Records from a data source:
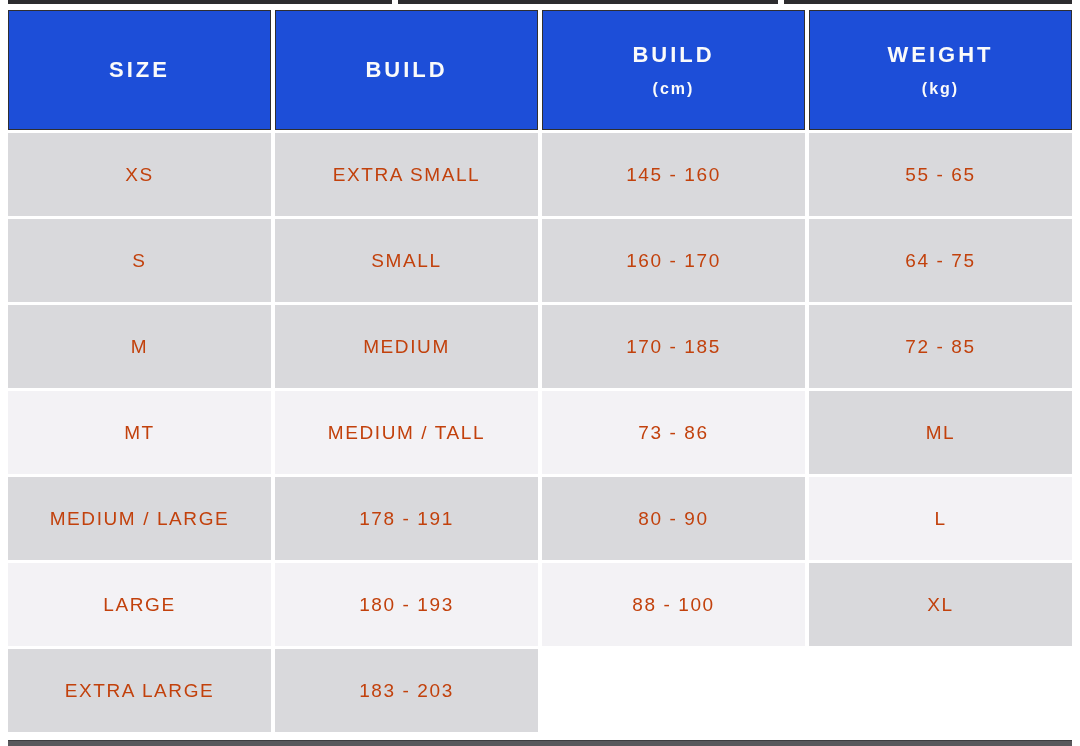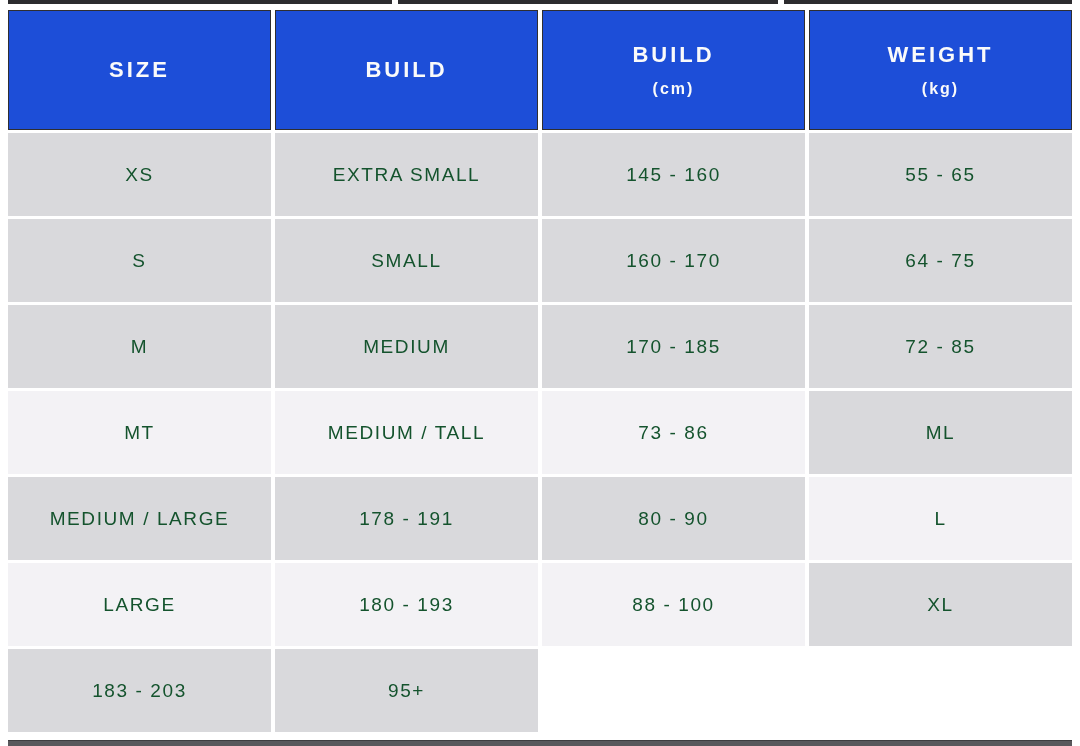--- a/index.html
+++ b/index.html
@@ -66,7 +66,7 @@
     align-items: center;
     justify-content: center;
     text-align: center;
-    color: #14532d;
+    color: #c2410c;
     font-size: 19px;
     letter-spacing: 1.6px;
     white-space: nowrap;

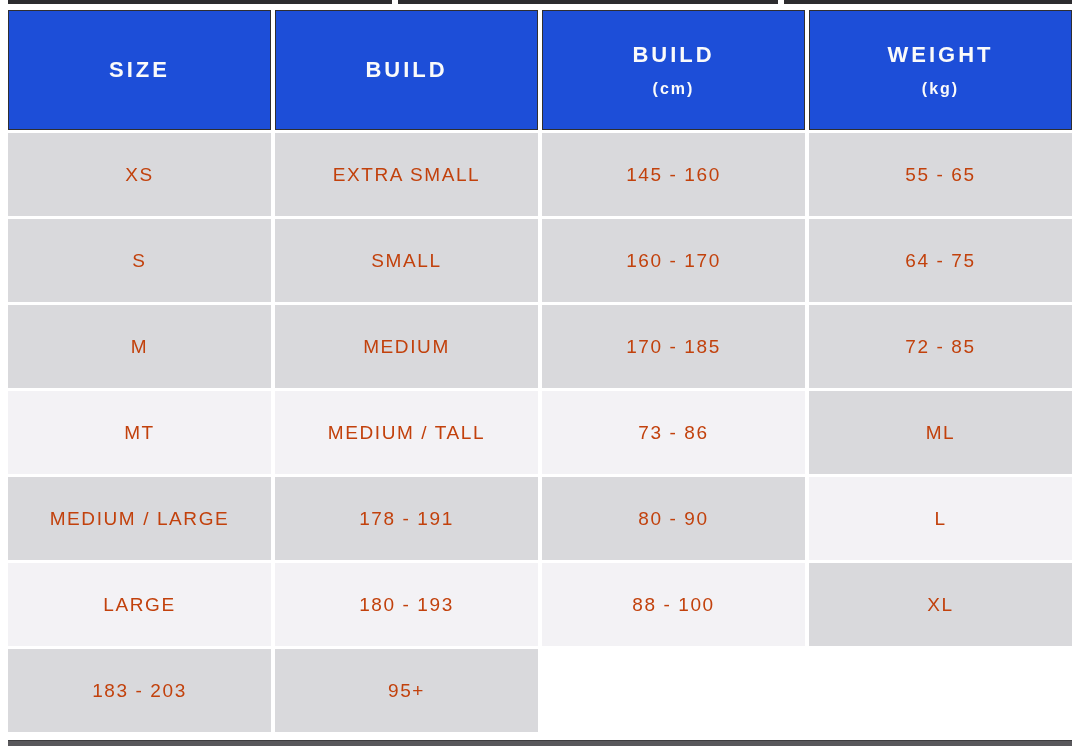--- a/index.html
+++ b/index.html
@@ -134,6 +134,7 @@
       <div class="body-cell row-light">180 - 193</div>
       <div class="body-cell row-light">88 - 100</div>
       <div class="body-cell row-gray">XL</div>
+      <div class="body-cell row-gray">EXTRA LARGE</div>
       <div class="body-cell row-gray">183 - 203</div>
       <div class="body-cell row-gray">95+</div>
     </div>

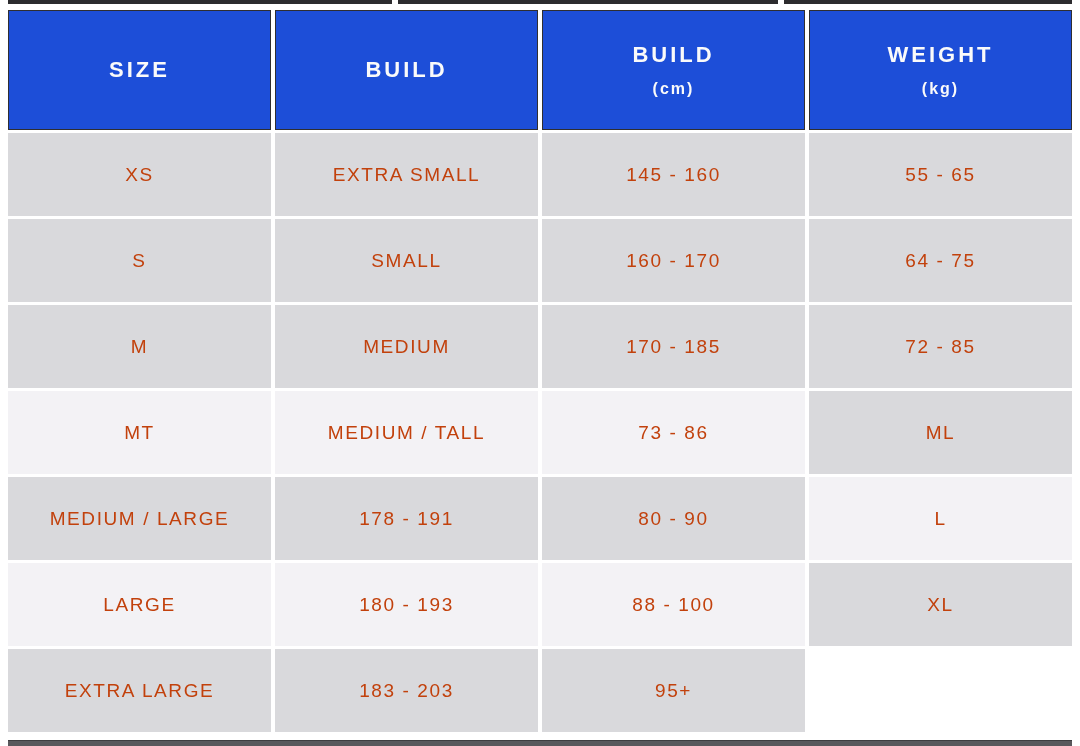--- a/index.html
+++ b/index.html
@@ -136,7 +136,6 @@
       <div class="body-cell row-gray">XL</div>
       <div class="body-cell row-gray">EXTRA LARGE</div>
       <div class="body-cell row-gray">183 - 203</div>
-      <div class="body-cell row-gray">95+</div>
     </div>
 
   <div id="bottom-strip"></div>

* [TASK DIRECTIONS]: Restate the entries verbatim and exclude any pictures.

* [TASK ANSWER]:
--- a/index.html
+++ b/index.html
@@ -66,7 +66,7 @@
     align-items: center;
     justify-content: center;
     text-align: center;
-    color: #14532d;
+    color: #c2410c;
     font-size: 19px;
     letter-spacing: 1.6px;
     white-space: nowrap;

--- a/index.html
+++ b/index.html
@@ -134,6 +134,7 @@
       <div class="body-cell row-light">180 - 193</div>
       <div class="body-cell row-light">88 - 100</div>
       <div class="body-cell row-gray">XL</div>
+      <div class="body-cell row-gray">EXTRA LARGE</div>
       <div class="body-cell row-gray">183 - 203</div>
       <div class="body-cell row-gray">95+</div>
     </div>

--- a/index.html
+++ b/index.html
@@ -136,7 +136,6 @@
       <div class="body-cell row-gray">XL</div>
       <div class="body-cell row-gray">EXTRA LARGE</div>
       <div class="body-cell row-gray">183 - 203</div>
-      <div class="body-cell row-gray">95+</div>
     </div>
 
   <div id="bottom-strip"></div>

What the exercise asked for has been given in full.